**THE PROBLEM**
Data follows below. Repeat exactly the lines between the line holding "margin-top: 45px ->" and the line holding "text: 1154 ->", inclusive, and nothing more; drop pictures.

** Opening DATA FOR ANALYSIS block **

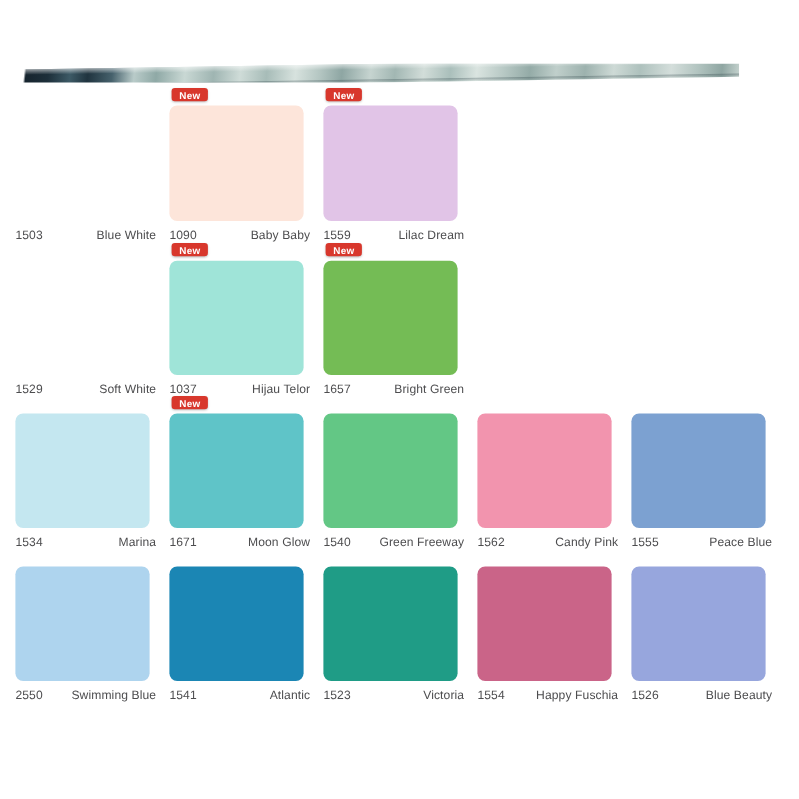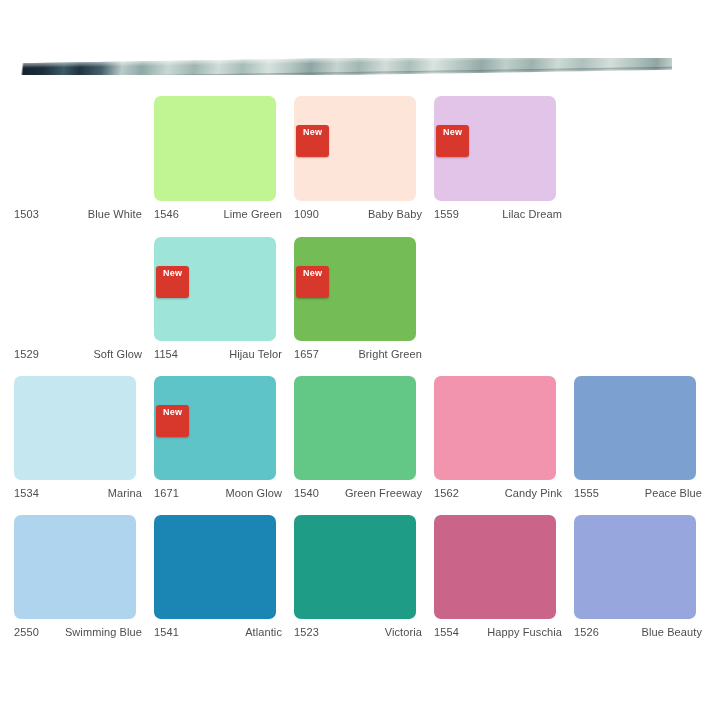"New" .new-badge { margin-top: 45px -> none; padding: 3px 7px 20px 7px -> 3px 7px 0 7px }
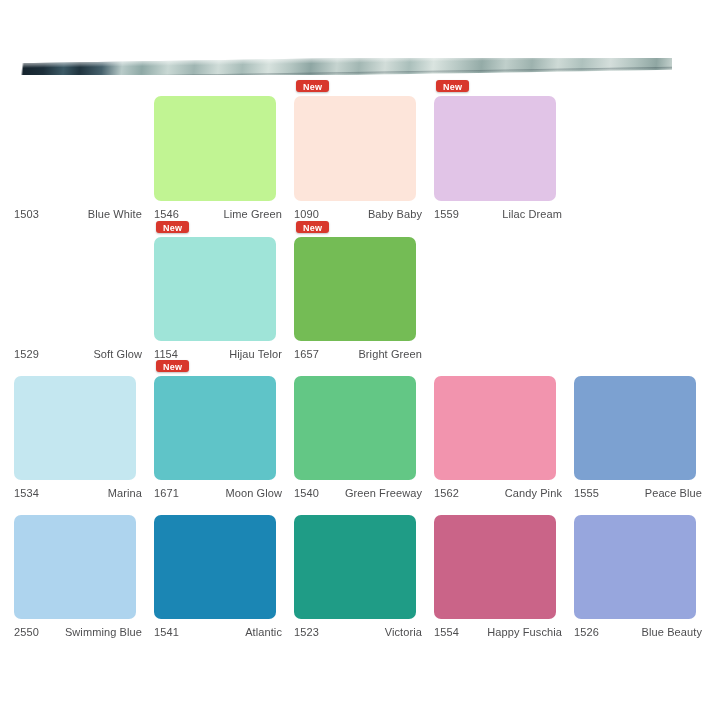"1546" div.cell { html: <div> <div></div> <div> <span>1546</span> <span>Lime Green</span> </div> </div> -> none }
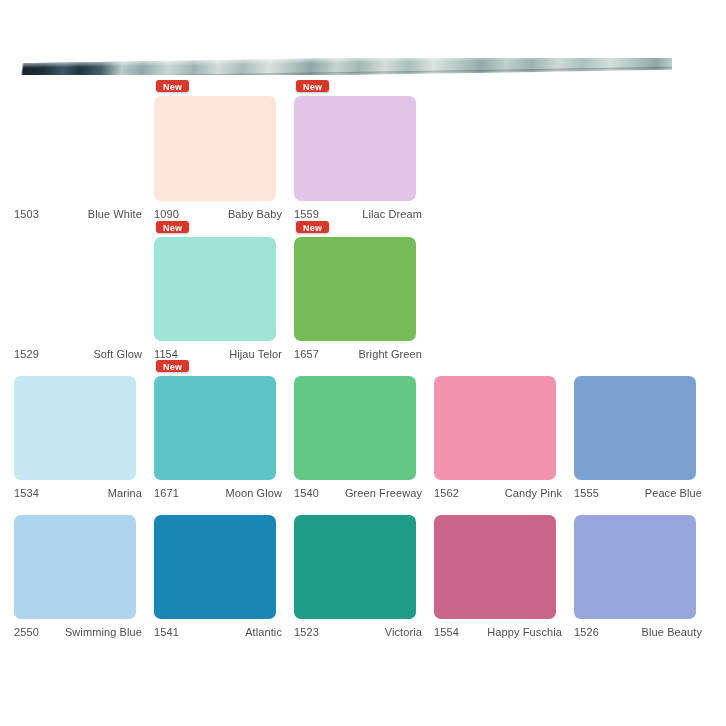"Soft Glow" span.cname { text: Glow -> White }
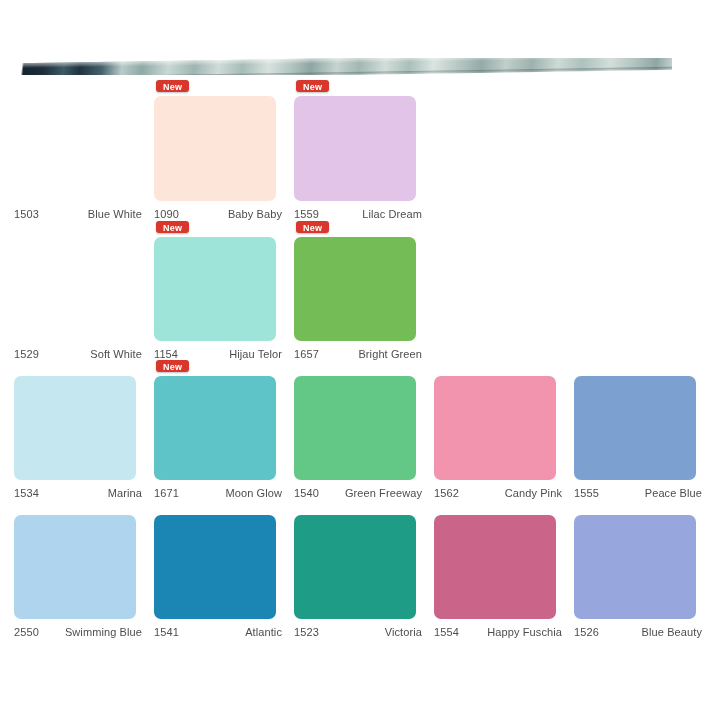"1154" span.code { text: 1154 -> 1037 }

** Closing DATA FOR ANALYSIS block **
** Opening DATA FOR ANALYSIS block **

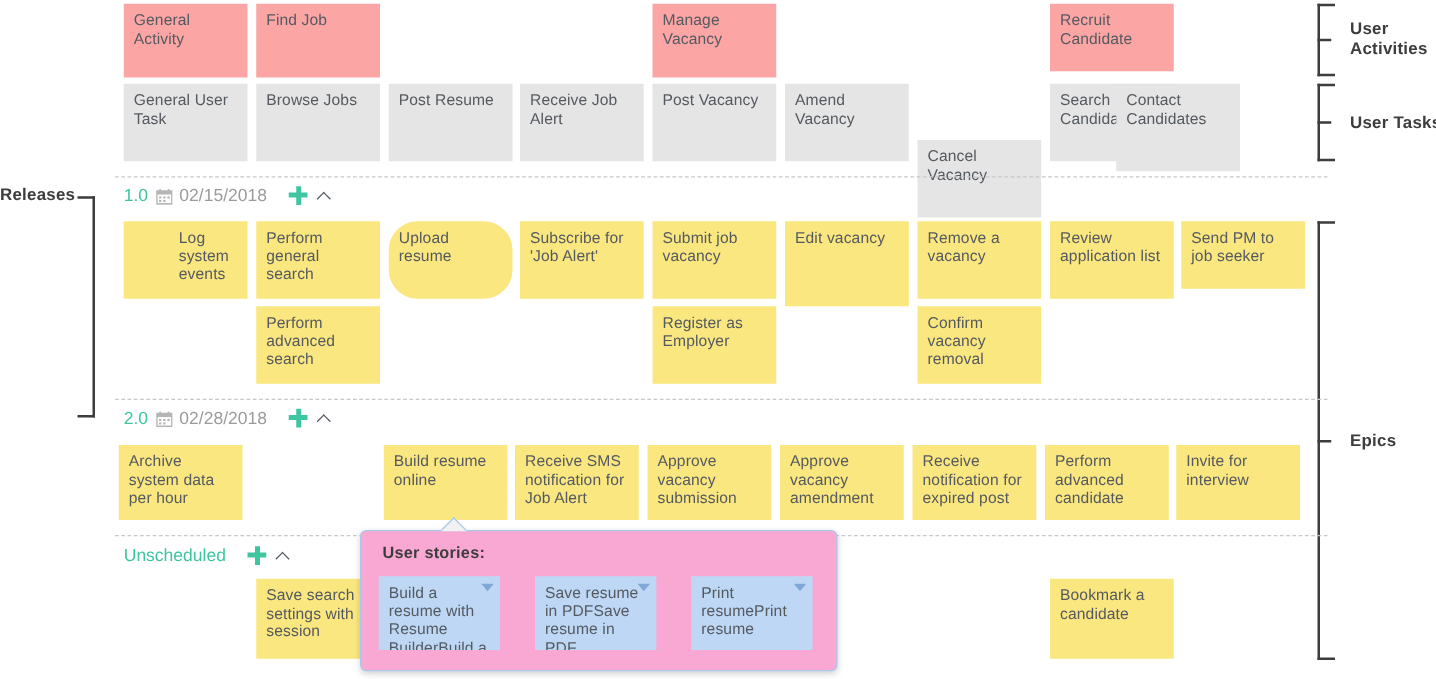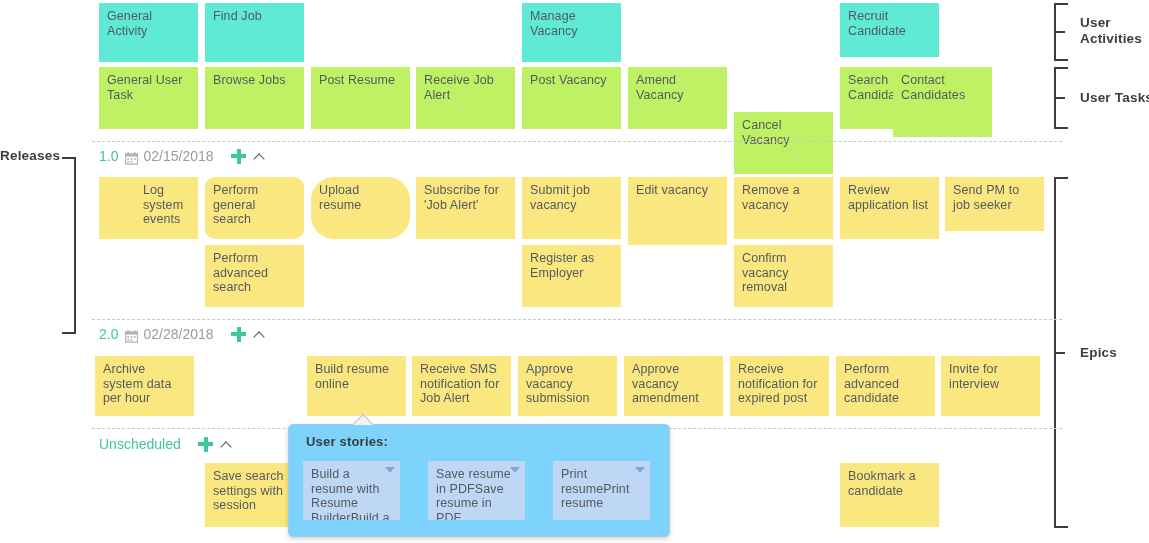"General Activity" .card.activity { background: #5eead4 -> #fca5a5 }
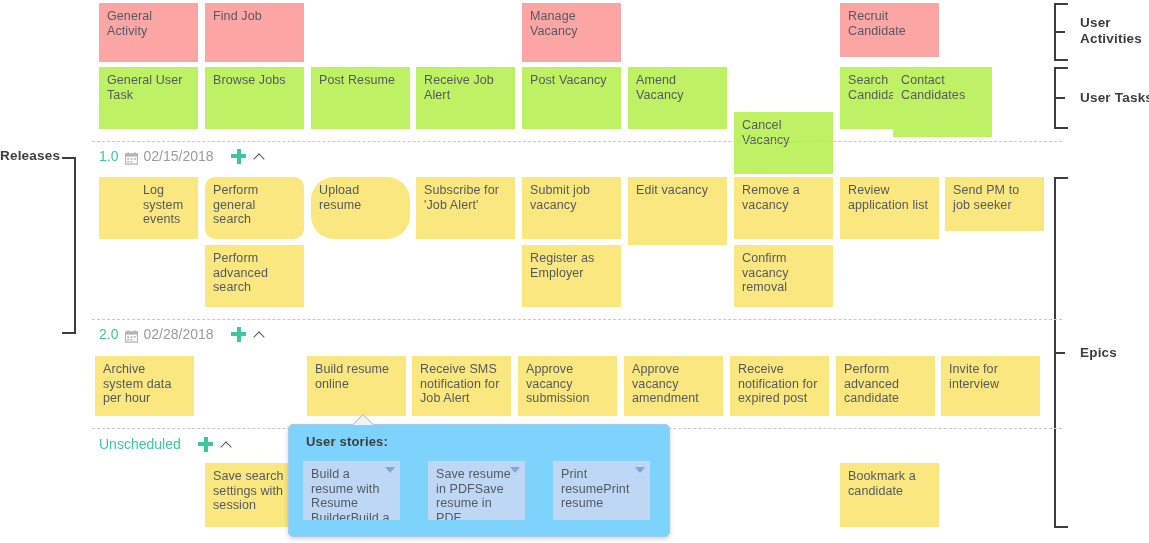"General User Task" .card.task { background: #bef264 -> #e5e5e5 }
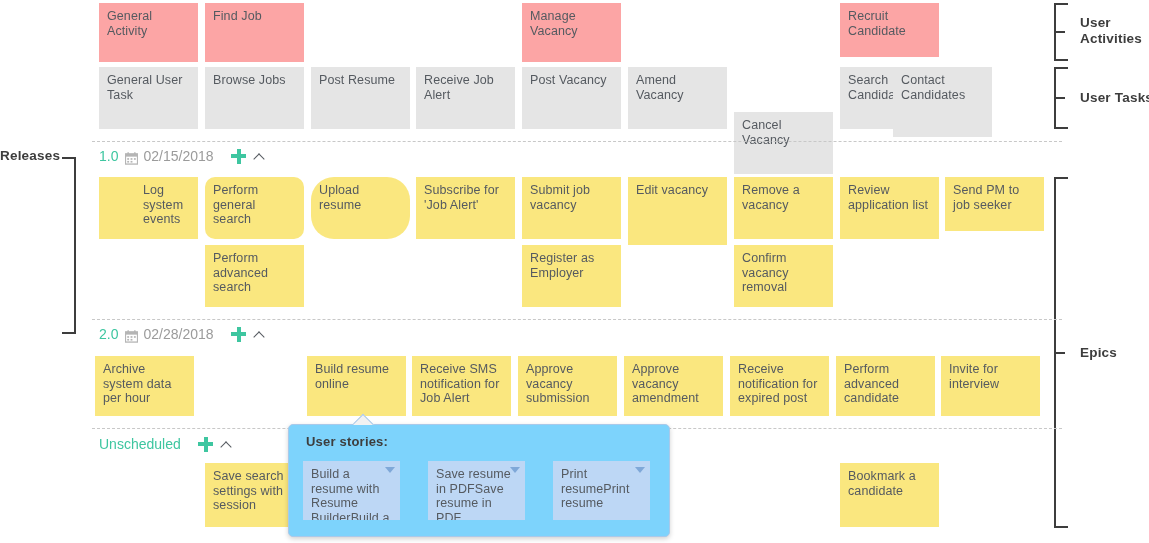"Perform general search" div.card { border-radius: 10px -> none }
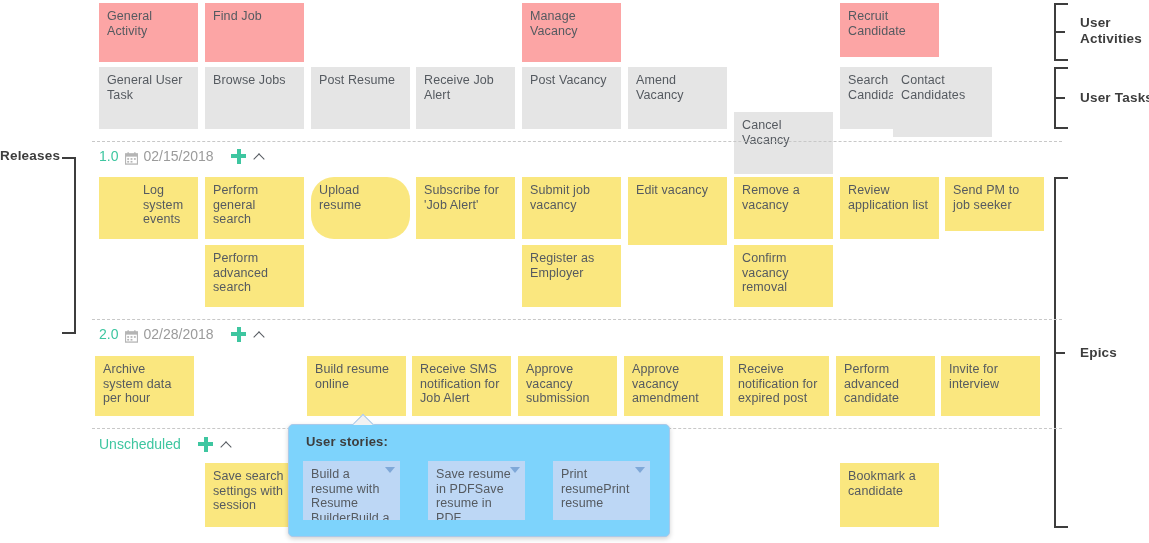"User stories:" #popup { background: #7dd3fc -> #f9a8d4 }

** Closing DATA FOR ANALYSIS block **

**EXPECTED OUTPUT**
"New" .new-badge { margin-top: 45px -> none; padding: 3px 7px 20px 7px -> 3px 7px 0 7px }
"1546" div.cell { html: <div> <div></div> <div> <span>1546</span> <span>Lime Green</span> </div> </div> -> none }
"Soft Glow" span.cname { text: Glow -> White }
"1154" span.code { text: 1154 -> 1037 }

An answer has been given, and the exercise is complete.